#### Problem statement:
Up to and including the line that contains "COBECO PENIS XL PACK", repeat each line of the data exactly, starting from the first.

[Dataset items]

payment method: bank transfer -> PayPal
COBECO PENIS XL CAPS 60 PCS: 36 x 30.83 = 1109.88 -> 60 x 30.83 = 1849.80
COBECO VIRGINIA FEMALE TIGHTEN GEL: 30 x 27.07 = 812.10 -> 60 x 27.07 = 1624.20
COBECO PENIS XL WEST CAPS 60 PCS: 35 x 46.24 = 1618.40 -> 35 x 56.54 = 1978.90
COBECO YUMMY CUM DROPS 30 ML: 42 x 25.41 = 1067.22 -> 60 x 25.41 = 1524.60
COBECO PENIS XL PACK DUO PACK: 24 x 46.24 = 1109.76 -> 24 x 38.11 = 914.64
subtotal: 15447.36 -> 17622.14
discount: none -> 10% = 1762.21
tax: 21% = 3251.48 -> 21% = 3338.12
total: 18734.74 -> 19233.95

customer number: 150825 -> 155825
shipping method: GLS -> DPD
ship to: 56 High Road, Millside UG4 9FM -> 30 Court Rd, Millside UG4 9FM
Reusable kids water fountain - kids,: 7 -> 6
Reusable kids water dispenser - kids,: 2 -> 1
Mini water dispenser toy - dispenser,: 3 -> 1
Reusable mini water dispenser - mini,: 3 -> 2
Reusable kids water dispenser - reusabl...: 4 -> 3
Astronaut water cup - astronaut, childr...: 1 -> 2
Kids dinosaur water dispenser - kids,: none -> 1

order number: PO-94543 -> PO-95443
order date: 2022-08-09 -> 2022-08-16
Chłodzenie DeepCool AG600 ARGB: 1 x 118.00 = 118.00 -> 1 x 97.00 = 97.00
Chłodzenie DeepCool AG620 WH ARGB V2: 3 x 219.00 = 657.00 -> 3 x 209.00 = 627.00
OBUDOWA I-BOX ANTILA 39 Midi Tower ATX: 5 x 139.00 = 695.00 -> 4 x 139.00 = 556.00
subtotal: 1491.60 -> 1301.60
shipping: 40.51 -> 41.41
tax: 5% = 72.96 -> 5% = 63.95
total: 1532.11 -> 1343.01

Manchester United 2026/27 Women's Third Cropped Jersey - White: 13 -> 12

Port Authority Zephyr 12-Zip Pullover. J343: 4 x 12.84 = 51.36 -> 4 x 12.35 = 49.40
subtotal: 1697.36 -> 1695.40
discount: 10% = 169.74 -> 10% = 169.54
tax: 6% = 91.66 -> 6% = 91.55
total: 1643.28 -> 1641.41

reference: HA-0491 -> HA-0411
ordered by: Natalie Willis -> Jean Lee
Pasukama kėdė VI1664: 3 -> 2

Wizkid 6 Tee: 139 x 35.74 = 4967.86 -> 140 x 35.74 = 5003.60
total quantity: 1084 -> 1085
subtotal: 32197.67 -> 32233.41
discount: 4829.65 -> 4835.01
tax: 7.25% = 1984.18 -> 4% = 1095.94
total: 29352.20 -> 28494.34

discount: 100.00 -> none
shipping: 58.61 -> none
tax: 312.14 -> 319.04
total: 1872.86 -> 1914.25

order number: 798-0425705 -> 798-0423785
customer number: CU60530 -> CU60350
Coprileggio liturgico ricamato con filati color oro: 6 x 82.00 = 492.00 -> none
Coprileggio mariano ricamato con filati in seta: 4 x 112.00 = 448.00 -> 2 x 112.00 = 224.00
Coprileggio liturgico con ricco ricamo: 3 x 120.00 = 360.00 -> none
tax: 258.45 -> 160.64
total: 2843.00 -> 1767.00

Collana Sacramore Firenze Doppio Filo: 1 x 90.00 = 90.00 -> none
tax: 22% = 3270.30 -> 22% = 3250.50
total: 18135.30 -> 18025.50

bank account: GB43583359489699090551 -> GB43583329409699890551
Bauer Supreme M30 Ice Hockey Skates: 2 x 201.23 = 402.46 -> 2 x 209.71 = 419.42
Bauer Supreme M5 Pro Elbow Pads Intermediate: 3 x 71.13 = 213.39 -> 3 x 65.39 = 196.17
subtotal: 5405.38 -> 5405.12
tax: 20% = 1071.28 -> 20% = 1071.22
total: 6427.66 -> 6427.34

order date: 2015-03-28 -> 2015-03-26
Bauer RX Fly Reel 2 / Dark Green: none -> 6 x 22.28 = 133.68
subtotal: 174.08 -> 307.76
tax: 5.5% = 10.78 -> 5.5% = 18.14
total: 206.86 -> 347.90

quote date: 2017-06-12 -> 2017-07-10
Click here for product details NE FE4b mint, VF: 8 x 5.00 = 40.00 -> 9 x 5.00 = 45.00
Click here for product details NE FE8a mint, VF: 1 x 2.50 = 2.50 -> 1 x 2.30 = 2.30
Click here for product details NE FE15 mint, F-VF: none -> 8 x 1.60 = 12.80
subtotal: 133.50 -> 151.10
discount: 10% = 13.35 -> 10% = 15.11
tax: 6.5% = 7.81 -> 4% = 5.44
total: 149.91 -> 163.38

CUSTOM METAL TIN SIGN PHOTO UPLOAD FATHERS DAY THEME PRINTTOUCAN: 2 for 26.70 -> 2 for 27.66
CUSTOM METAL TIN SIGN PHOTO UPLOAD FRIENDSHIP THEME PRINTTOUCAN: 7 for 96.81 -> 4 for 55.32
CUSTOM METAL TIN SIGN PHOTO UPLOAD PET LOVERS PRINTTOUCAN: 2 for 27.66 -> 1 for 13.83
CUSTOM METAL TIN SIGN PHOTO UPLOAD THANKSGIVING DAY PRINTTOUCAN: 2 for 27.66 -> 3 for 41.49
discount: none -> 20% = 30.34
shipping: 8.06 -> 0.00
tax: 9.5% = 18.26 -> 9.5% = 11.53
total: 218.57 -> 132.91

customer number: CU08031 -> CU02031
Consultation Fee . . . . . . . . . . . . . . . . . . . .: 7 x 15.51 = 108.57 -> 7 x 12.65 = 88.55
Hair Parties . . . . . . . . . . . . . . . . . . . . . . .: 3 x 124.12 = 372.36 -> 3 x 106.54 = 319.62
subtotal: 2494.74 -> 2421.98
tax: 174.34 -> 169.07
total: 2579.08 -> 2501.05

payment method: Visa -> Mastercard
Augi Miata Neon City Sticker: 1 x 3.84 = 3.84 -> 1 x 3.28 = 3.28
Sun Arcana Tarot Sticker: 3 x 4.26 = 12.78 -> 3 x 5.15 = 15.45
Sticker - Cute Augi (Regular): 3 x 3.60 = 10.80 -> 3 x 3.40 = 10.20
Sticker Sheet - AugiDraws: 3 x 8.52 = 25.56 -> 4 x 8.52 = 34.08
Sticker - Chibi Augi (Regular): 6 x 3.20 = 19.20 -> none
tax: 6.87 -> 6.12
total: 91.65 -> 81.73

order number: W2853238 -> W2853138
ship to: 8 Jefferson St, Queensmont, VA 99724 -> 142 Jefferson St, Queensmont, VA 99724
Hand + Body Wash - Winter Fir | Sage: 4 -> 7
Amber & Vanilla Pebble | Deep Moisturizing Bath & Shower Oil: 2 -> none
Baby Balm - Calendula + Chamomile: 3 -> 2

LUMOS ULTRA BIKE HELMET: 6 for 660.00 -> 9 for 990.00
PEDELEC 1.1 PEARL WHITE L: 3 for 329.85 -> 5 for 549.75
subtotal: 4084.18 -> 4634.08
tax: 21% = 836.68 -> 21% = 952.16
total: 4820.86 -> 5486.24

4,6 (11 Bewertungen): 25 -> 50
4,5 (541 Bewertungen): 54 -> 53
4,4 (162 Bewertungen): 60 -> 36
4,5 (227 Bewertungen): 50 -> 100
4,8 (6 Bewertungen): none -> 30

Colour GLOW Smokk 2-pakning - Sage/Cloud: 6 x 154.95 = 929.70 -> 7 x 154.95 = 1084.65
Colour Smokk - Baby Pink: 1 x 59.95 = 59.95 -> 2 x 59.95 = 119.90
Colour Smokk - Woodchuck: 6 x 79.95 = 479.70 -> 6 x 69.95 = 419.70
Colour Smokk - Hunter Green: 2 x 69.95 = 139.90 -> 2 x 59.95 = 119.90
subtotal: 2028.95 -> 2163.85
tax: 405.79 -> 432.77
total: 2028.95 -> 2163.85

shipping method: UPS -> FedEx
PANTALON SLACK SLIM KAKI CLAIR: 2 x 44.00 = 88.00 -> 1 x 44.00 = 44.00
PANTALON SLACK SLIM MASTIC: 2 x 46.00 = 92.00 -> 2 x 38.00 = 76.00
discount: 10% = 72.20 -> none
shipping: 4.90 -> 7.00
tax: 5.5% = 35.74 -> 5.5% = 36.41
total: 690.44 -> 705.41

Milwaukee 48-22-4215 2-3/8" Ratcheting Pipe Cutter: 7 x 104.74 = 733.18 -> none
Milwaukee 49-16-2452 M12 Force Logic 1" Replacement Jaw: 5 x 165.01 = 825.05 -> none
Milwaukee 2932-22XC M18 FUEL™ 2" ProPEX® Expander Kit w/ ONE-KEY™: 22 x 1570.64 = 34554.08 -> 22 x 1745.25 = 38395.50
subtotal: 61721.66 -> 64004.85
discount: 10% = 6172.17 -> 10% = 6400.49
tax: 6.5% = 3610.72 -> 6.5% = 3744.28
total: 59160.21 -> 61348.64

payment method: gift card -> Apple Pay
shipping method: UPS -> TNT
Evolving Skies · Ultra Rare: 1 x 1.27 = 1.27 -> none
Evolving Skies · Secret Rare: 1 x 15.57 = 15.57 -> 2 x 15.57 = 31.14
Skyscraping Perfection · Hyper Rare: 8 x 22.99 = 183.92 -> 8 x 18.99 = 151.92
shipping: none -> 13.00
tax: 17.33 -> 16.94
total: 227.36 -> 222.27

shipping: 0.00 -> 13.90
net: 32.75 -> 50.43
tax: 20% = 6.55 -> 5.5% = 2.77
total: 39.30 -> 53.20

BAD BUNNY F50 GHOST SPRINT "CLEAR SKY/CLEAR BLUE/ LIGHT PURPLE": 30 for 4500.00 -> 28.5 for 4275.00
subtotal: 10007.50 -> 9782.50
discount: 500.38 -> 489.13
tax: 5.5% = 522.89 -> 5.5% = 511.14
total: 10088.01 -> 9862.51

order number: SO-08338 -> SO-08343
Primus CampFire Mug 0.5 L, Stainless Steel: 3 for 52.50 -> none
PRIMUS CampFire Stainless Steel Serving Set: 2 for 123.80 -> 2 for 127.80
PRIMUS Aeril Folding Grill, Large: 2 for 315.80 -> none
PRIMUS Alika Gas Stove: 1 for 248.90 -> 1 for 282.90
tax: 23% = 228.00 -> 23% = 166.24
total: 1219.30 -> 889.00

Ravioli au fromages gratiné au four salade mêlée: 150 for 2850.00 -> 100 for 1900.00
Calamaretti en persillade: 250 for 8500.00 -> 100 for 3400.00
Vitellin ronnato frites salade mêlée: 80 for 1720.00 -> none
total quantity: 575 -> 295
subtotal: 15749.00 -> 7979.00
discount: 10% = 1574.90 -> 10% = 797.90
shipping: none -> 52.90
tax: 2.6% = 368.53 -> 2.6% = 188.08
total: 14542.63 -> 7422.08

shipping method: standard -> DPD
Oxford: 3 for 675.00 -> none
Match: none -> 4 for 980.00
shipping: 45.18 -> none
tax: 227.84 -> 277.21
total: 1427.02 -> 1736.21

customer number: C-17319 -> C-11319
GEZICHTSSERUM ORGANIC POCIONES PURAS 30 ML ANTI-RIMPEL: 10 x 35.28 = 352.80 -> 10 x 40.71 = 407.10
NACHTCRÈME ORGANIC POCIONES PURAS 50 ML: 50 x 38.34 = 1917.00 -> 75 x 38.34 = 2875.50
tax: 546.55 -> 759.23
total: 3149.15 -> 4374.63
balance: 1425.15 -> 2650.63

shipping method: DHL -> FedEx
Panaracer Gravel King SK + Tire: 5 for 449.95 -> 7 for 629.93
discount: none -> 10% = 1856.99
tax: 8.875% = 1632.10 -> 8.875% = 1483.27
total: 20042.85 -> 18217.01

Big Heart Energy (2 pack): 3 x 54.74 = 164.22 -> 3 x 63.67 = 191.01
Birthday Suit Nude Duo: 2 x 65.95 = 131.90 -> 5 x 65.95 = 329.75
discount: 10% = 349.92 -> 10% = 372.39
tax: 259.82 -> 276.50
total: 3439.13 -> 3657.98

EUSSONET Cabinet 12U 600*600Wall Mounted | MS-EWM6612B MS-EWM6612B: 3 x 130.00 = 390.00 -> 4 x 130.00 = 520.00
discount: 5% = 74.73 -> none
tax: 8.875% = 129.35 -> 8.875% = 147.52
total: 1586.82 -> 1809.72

#### Reply to the task:
payment method: bank transfer -> PayPal
COBECO PENIS XL CAPS 60 PCS: 36 x 30.83 = 1109.88 -> 60 x 30.83 = 1849.80
COBECO VIRGINIA FEMALE TIGHTEN GEL: 30 x 27.07 = 812.10 -> 60 x 27.07 = 1624.20
COBECO PENIS XL WEST CAPS 60 PCS: 35 x 46.24 = 1618.40 -> 35 x 56.54 = 1978.90
COBECO YUMMY CUM DROPS 30 ML: 42 x 25.41 = 1067.22 -> 60 x 25.41 = 1524.60
COBECO PENIS XL PACK DUO PACK: 24 x 46.24 = 1109.76 -> 24 x 38.11 = 914.64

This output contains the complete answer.